Entries provided START

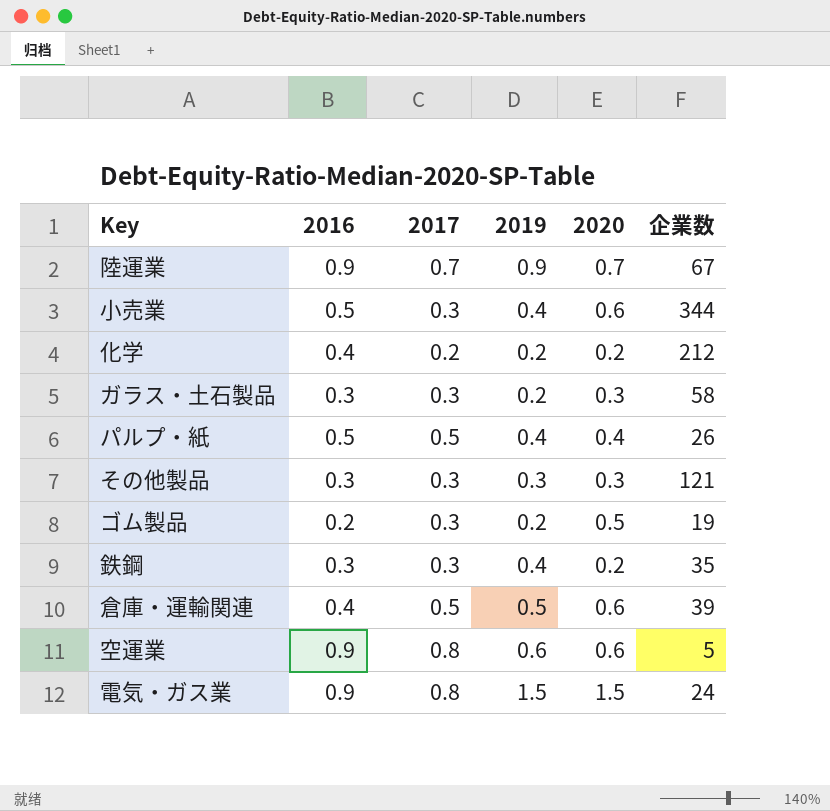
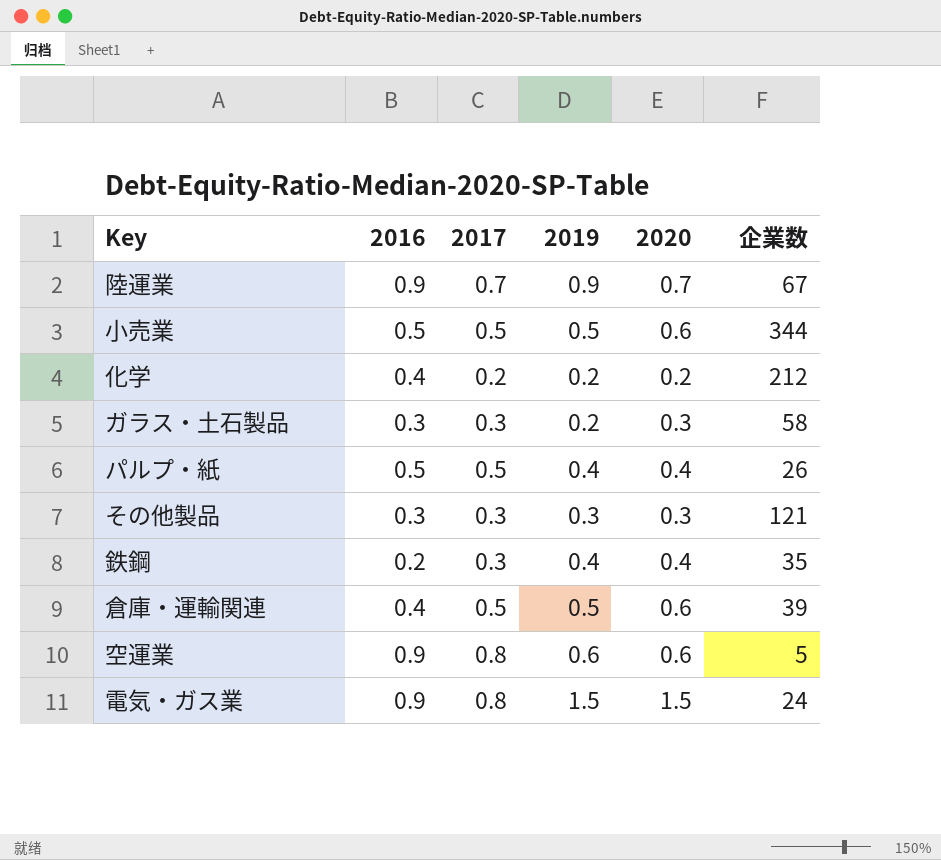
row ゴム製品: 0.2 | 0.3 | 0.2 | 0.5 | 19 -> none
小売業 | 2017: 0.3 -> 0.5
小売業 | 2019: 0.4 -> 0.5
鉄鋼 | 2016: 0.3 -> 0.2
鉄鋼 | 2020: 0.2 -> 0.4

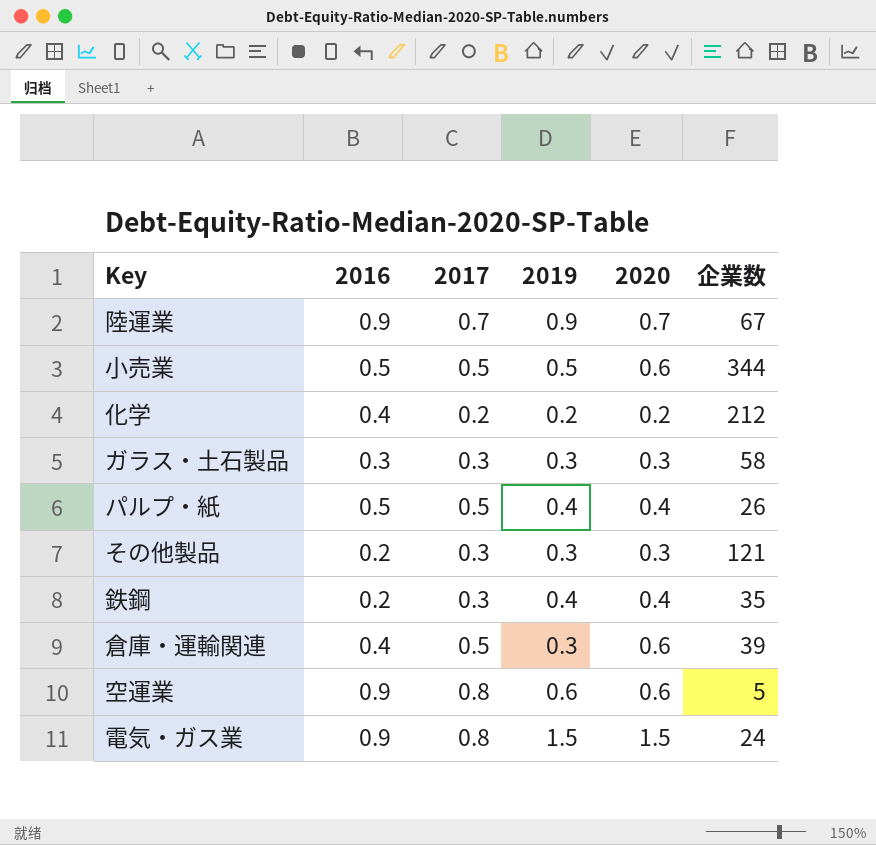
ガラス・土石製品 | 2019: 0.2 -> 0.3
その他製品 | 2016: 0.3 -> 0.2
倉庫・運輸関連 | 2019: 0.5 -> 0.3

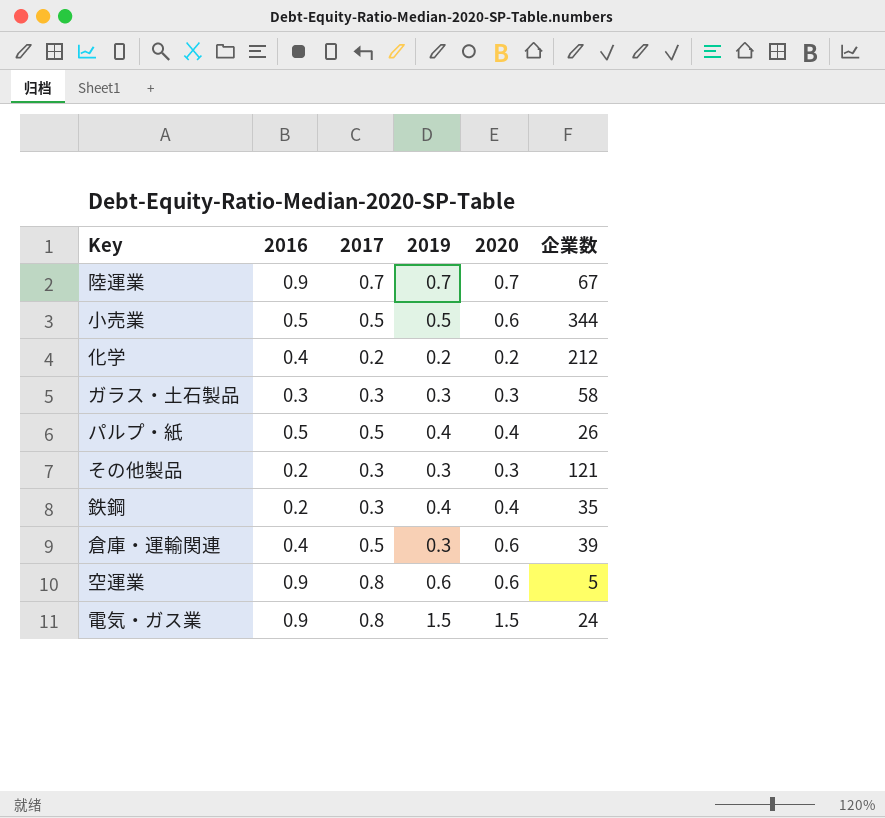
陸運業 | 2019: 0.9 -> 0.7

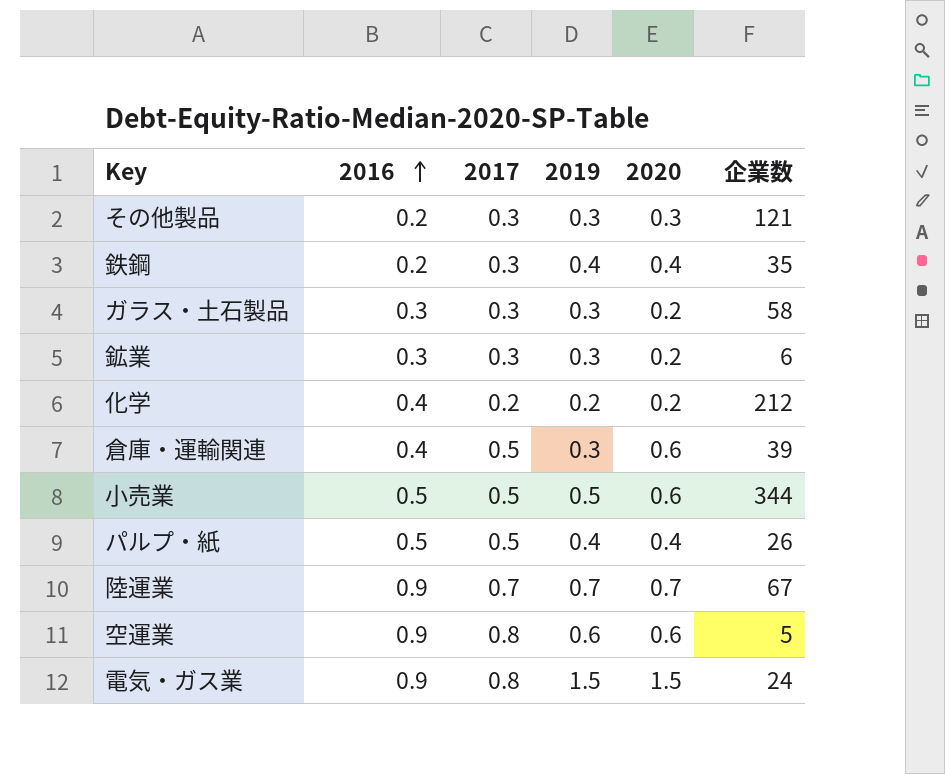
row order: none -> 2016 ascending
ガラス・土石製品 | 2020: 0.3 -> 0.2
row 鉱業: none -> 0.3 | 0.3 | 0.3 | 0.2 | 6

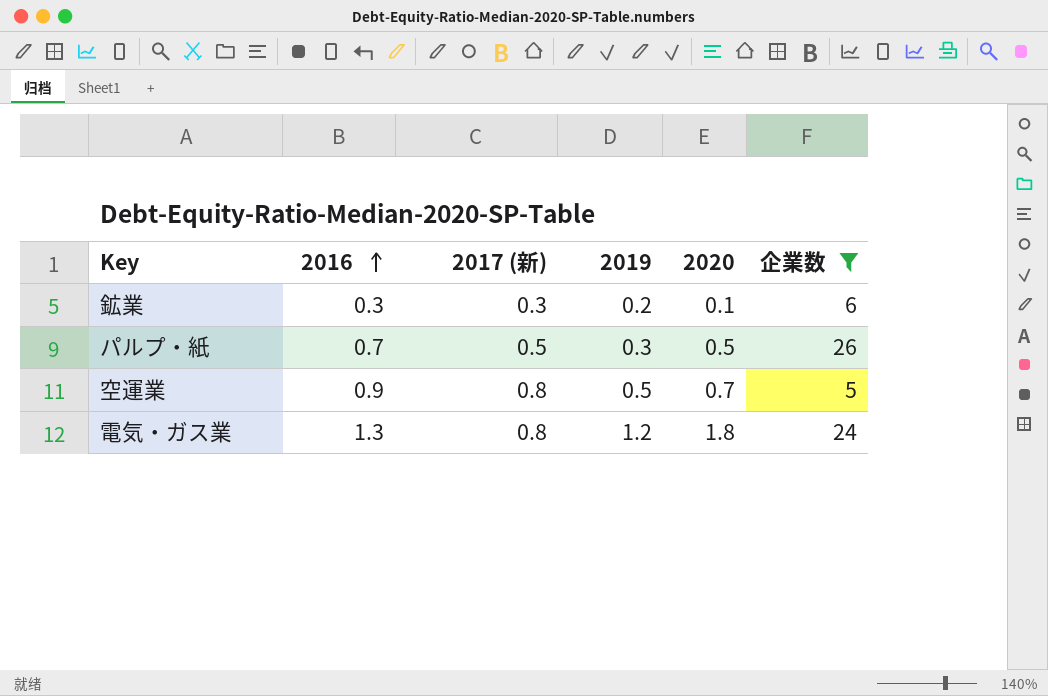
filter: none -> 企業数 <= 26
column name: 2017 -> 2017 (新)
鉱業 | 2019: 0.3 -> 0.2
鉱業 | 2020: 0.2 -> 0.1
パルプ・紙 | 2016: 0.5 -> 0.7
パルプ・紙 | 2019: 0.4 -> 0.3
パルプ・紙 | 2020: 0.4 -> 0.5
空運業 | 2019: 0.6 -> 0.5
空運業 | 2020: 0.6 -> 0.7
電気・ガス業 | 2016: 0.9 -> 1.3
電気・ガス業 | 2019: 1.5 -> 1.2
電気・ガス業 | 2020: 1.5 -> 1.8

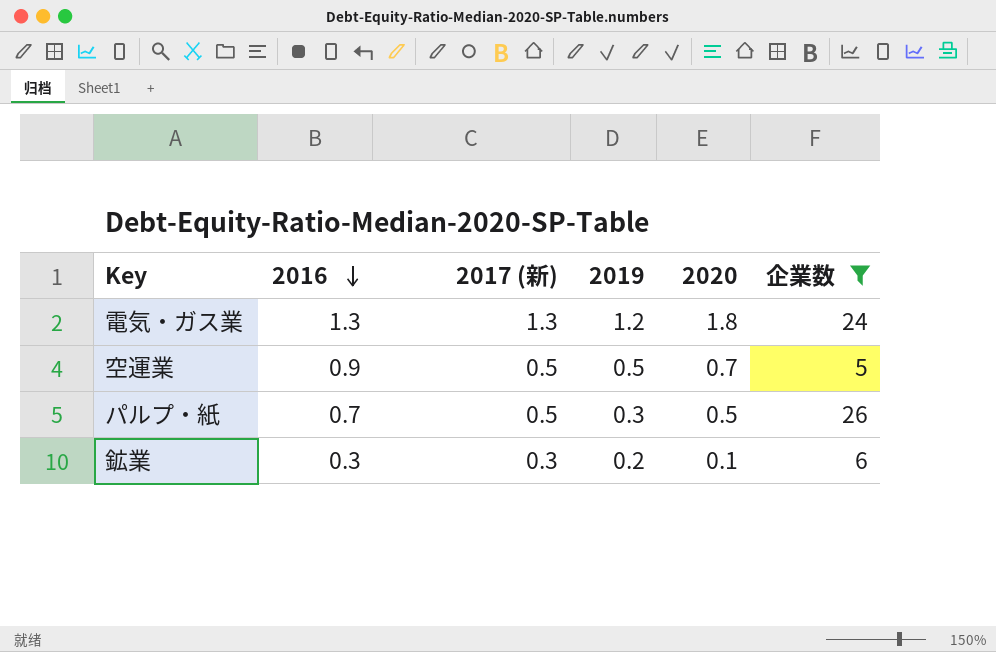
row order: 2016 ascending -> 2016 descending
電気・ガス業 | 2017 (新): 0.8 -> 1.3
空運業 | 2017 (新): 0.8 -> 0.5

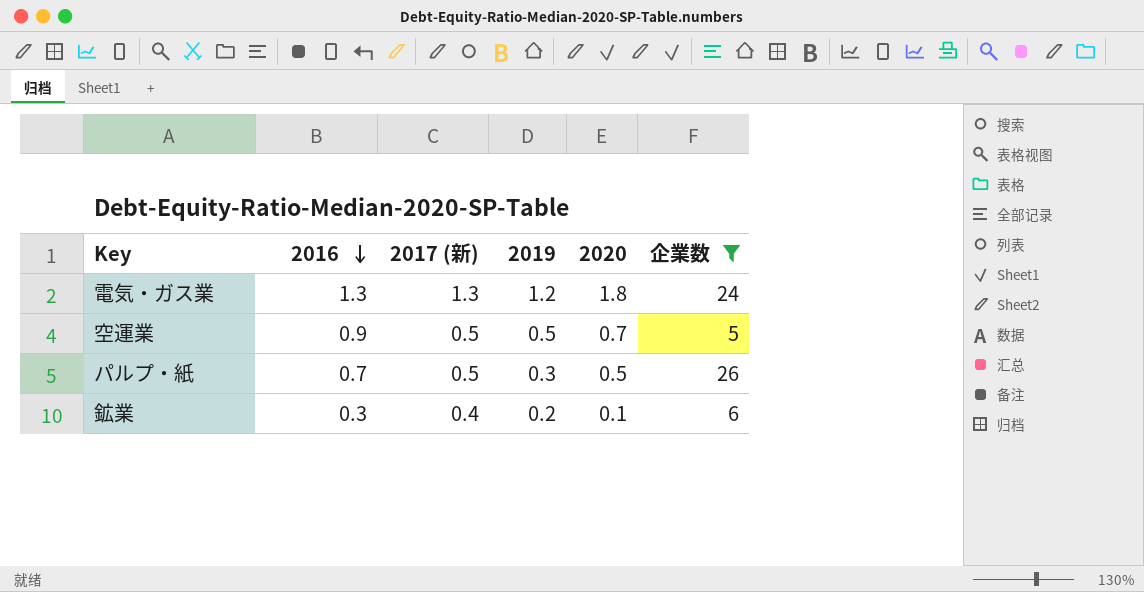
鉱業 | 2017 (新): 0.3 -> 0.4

Entries provided END
Entries provided START

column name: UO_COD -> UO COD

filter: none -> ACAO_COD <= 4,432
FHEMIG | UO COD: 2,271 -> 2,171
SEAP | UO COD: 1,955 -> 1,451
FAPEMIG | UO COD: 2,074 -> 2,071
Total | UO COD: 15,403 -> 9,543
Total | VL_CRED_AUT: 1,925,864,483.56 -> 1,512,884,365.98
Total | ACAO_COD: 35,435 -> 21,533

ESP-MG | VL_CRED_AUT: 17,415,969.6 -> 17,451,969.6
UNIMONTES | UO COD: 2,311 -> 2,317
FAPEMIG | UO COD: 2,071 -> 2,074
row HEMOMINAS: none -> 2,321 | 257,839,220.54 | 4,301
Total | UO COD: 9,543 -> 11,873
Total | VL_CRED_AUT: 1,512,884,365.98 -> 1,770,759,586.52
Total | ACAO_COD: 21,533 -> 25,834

Entries provided END

Look above for the line with "電気・ガス業 | 2019: 1.5 -> 1.2" and the line with "鉱業 | 2017 (新): 0.3 -> 0.4", then copy them and all lines in between exactly as written, and only those, without any pictures.

電気・ガス業 | 2019: 1.5 -> 1.2
電気・ガス業 | 2020: 1.5 -> 1.8

row order: 2016 ascending -> 2016 descending
電気・ガス業 | 2017 (新): 0.8 -> 1.3
空運業 | 2017 (新): 0.8 -> 0.5

鉱業 | 2017 (新): 0.3 -> 0.4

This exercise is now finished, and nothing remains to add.